··· Material shown ···

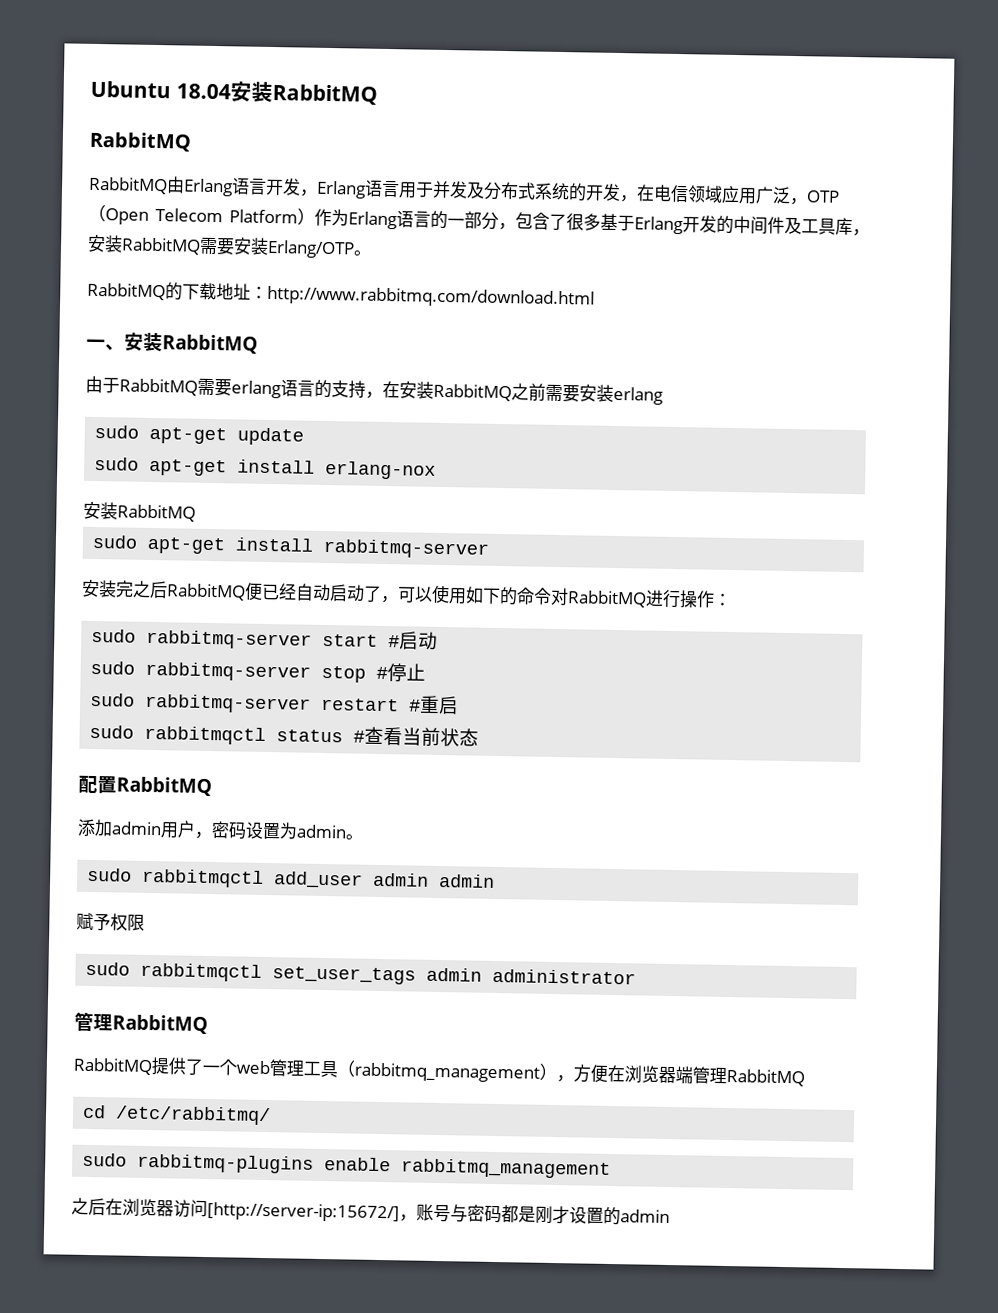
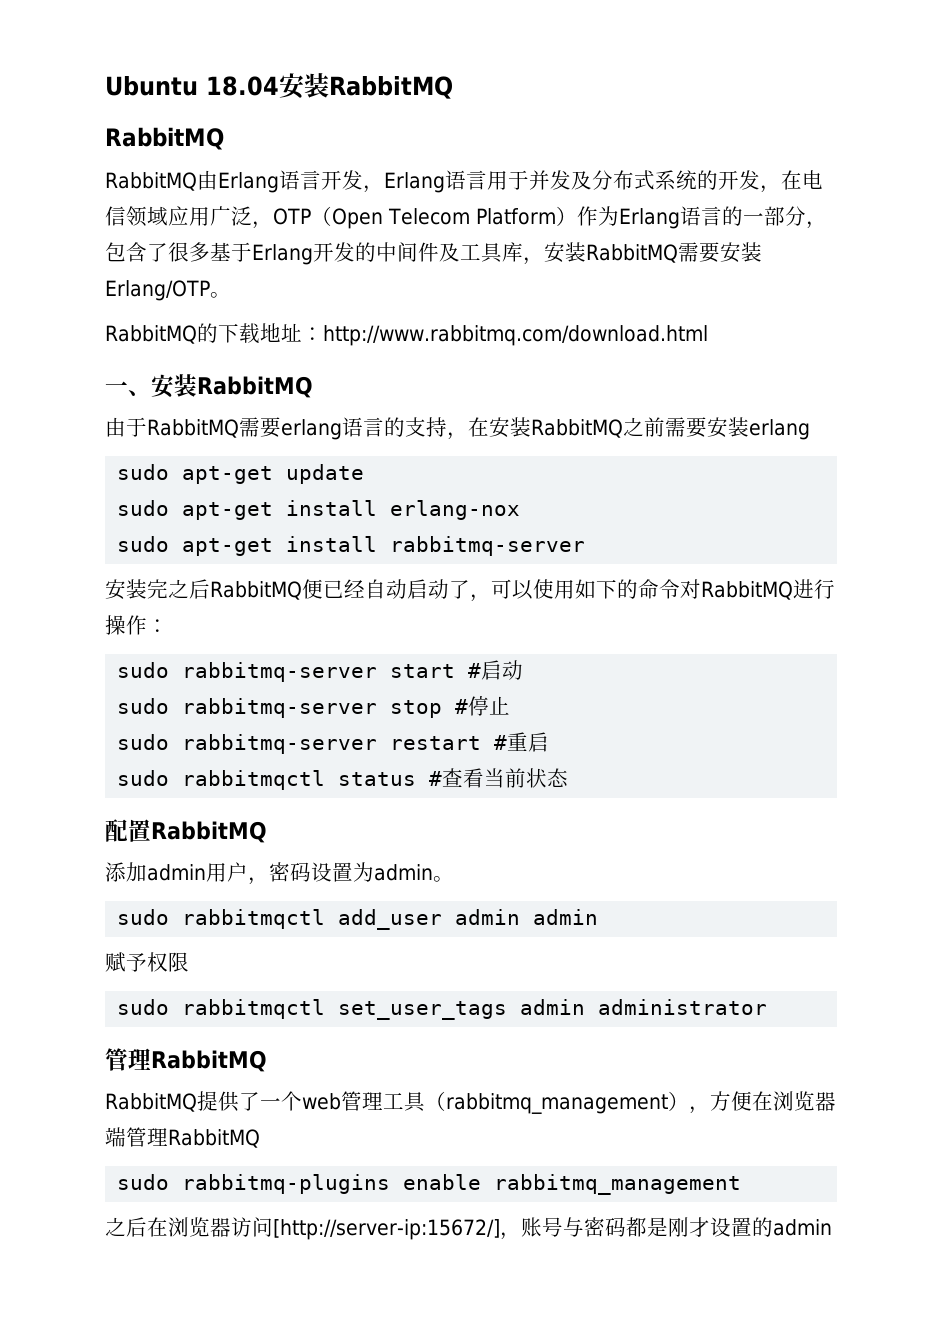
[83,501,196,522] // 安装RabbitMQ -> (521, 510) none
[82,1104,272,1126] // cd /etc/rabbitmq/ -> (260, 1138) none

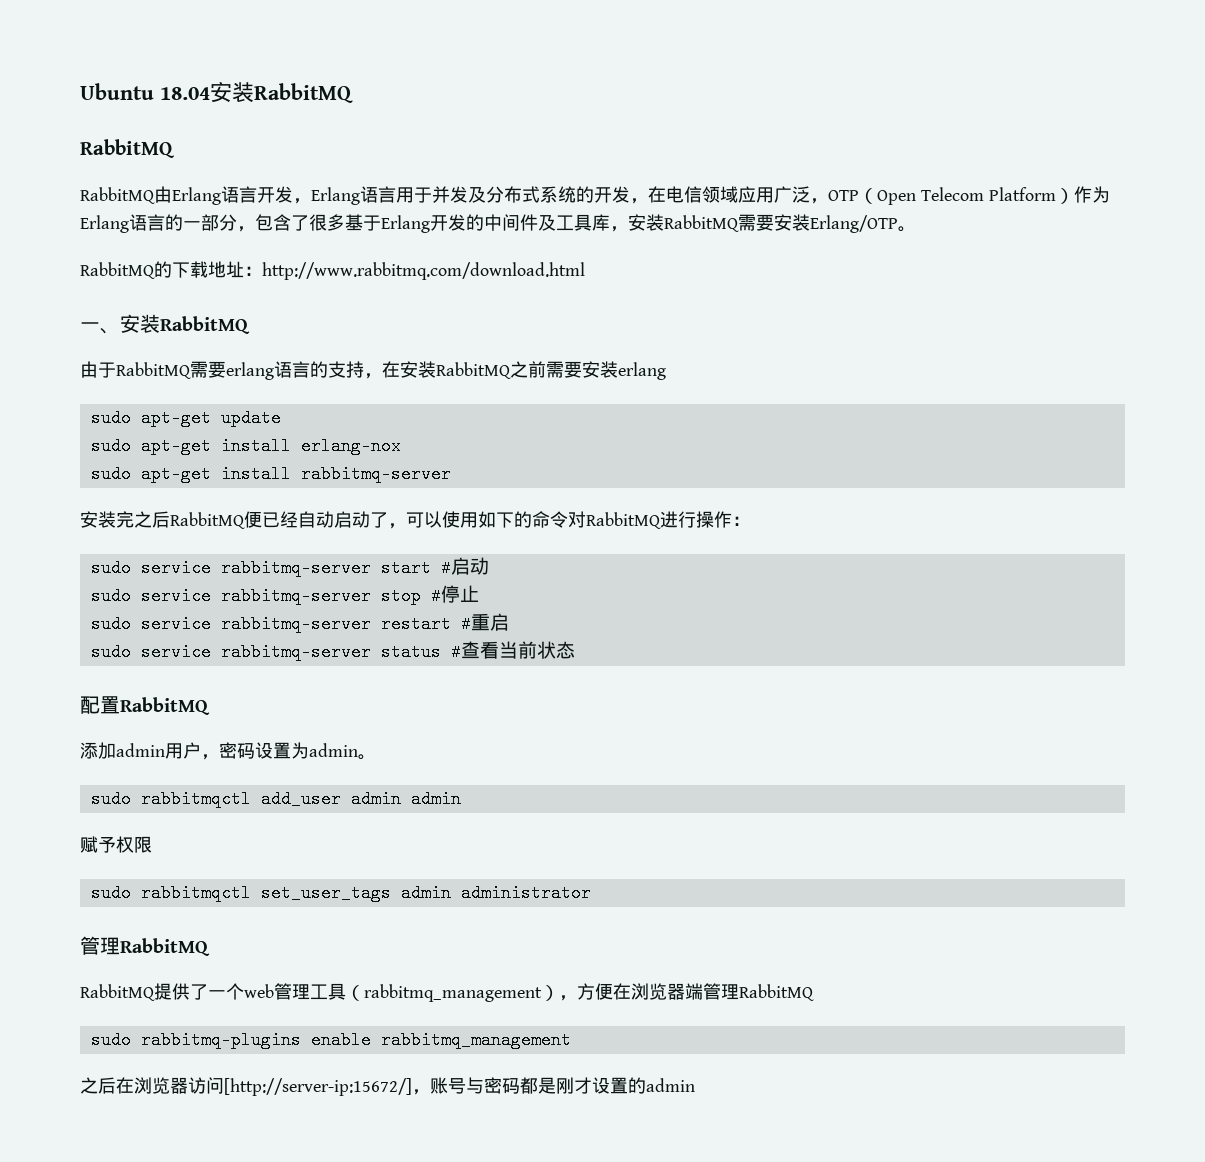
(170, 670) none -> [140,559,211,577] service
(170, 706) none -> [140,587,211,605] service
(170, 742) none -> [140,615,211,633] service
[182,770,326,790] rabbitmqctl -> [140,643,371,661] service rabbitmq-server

···

Problem to solve:
If a record holds a picture, drop the picture and reproduce everything else exactly.

Reply to the exercise:
[83,501,196,522] // 安装RabbitMQ -> (521, 510) none
[82,1104,272,1126] // cd /etc/rabbitmq/ -> (260, 1138) none

(170, 670) none -> [140,559,211,577] service
(170, 706) none -> [140,587,211,605] service
(170, 742) none -> [140,615,211,633] service
[182,770,326,790] rabbitmqctl -> [140,643,371,661] service rabbitmq-server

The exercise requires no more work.